Web Scraping 🔍🔥

Web Scraping 🔍🔥

17d ago

24 replies

Scraping public data from the web, transforming it, and using it for a new product can become a very successful business.

What kind of web scraping projects have you worked on and which tools did you use?

Replies

Bertha Kgokong

Software Developer | Entrepreneur

(1) Scrapping job listing websites and creating your own product, mailing list etc for job hunters tools - python, selenium, Beautiful Soup

Nik Hazell

Predictive tools in the AdTech space

I never finished it - but I started a Strava scraping project. I think there's a ton of suuuuper interesting data in there, although I did it for interests sake, rather than to monetise it.

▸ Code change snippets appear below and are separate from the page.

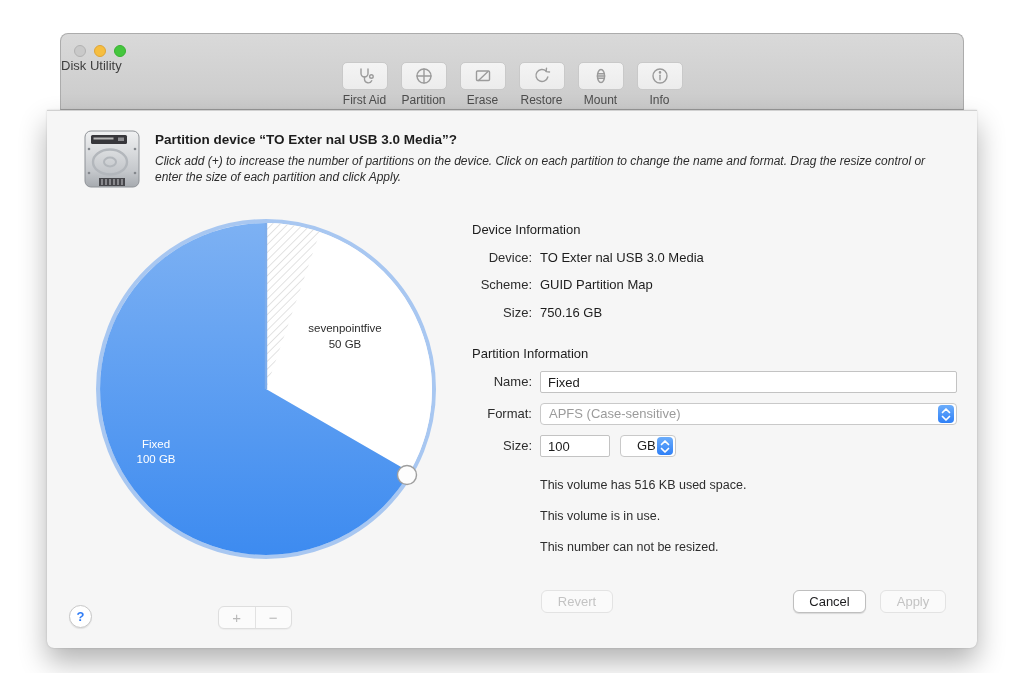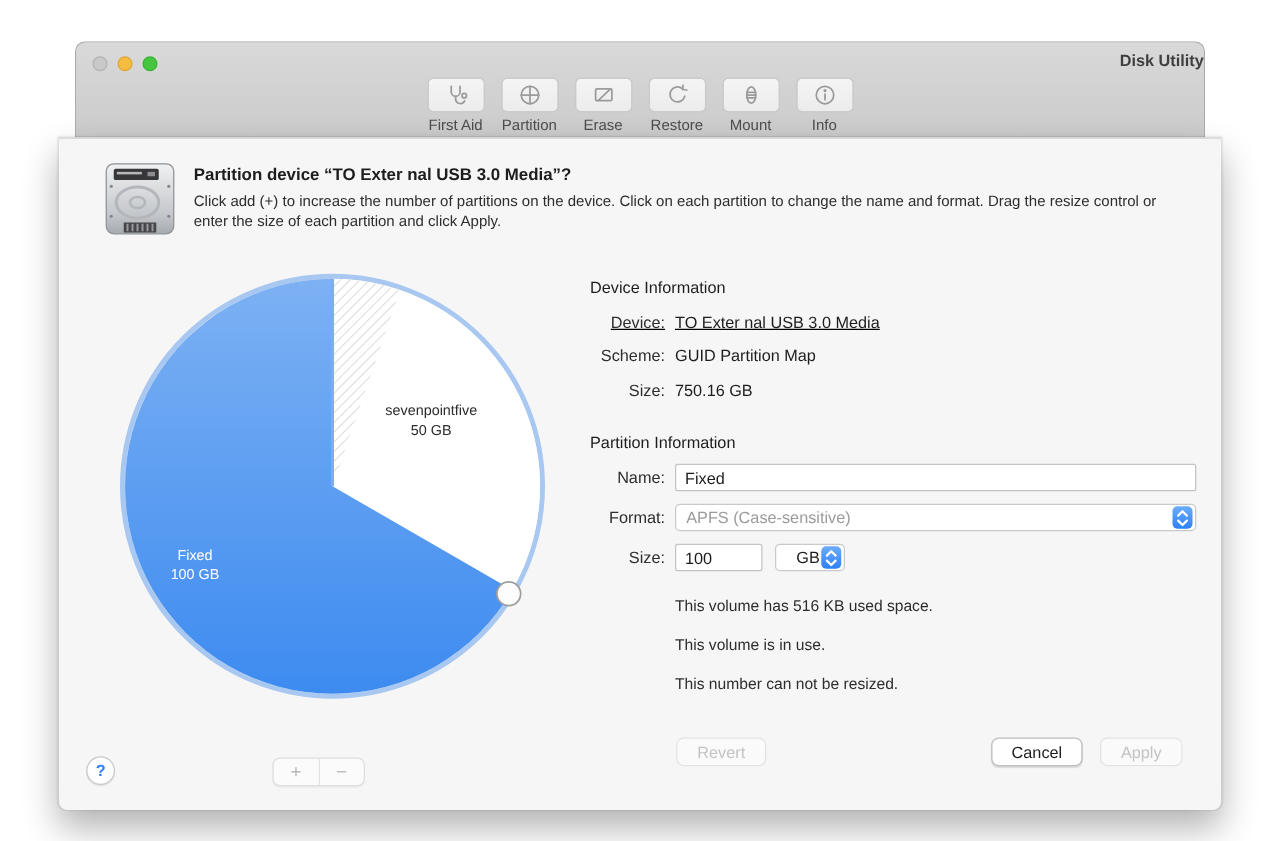"Disk Utility" .window-title { font-weight: bold -> normal; padding-top: 7px -> 24px; text-align: right -> left }
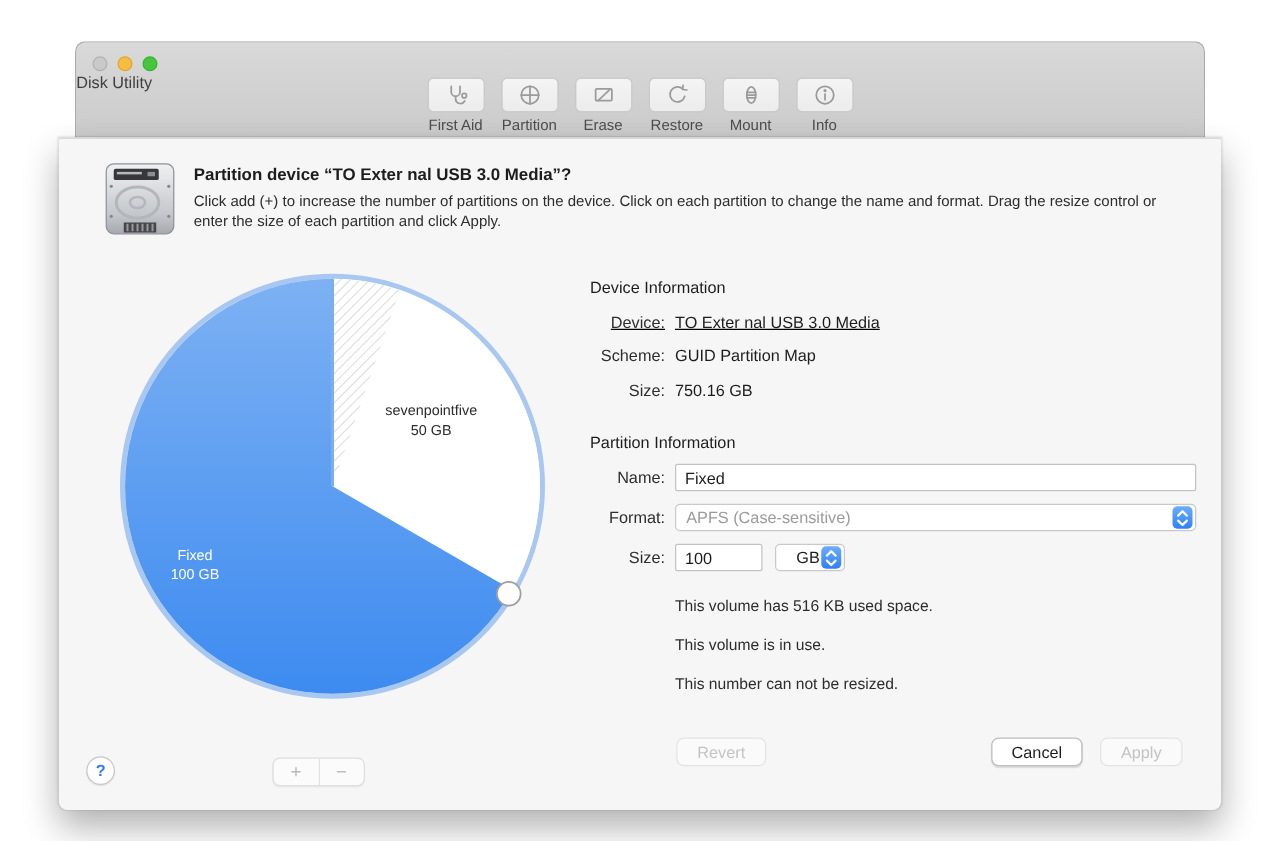"Click add (+) to increase" .sheet-desc { font-style: none -> italic }
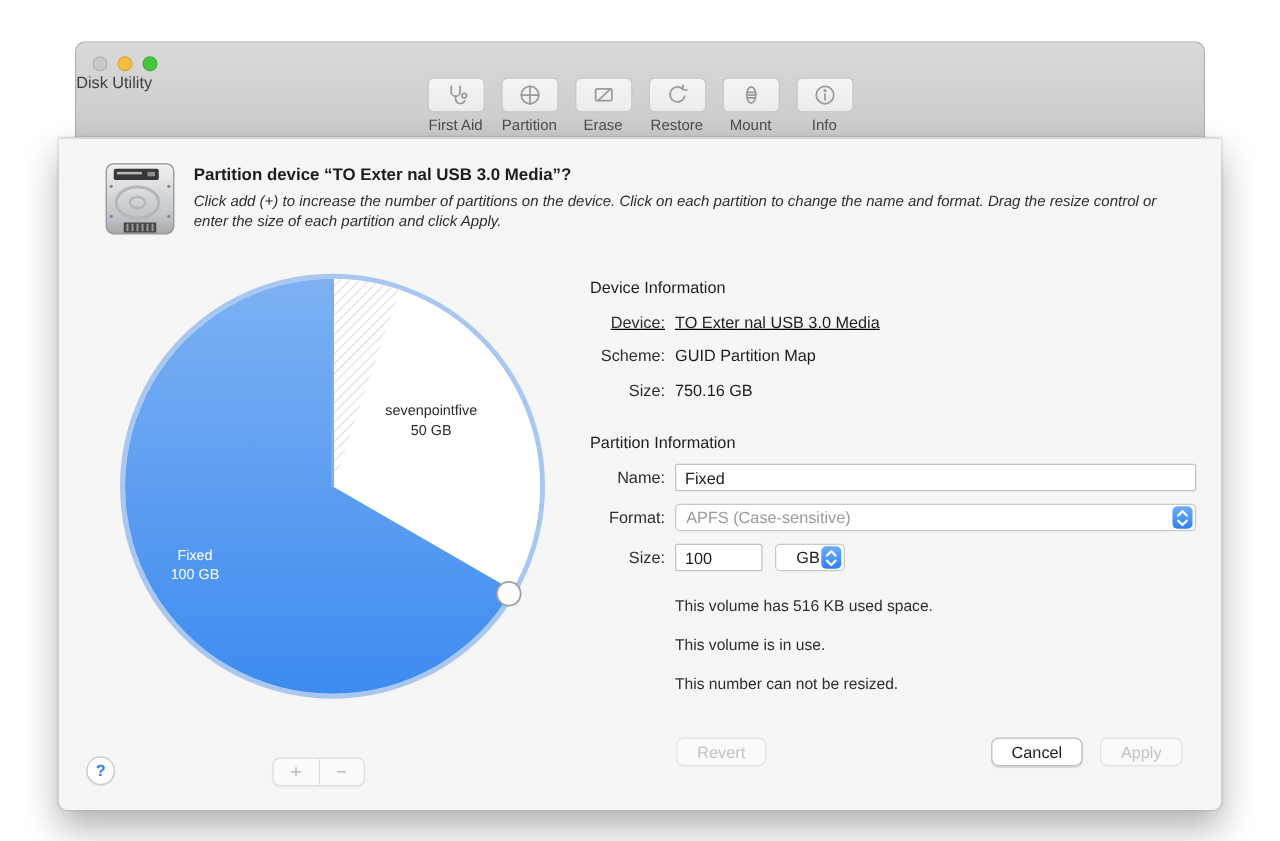"Device:" div.info-row { text-decoration: underline -> none }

And yep, like @berthakgokong says - Python, Beautiful Soup, etc.

David Gregorian

Co-Founder of Aplano

@berthakgokong @nik_hazell Also pretty cool. I think collecting data for a while and then figuring out what do to with it later is also not a bad idea. The value of data in general will be rising in the future. Have you tried puppeteer?

Nik Hazell

Predictive tools in the AdTech space

David Gregorian

Co-Founder of Aplano

@berthakgokong @nik_hazell You should check it out. The usability is pretty good, especially if you use it with Typescript. It is based on Chromium. All in all it has some quirks when controlling a headless browser engine, but I think that's not the fault of Puppeteer itself.

Fabian Maume

Founder of Tetriz.io

QApop is build using NodeJS Puppetter and AWS lambda. I also have some side income from consulting around Phantombuster

David Gregorian

Co-Founder of Aplano

@fabian_maume QApop looks really good! Thanks for sharing :) Did you already think about applying the same to other (famous) forums?

Stefan Morris

I fight for the users

I had a website that scraped automotive listings and looked at the year, model, mileage, options and price to determine if it was a good deal (this was before everyone was doing it)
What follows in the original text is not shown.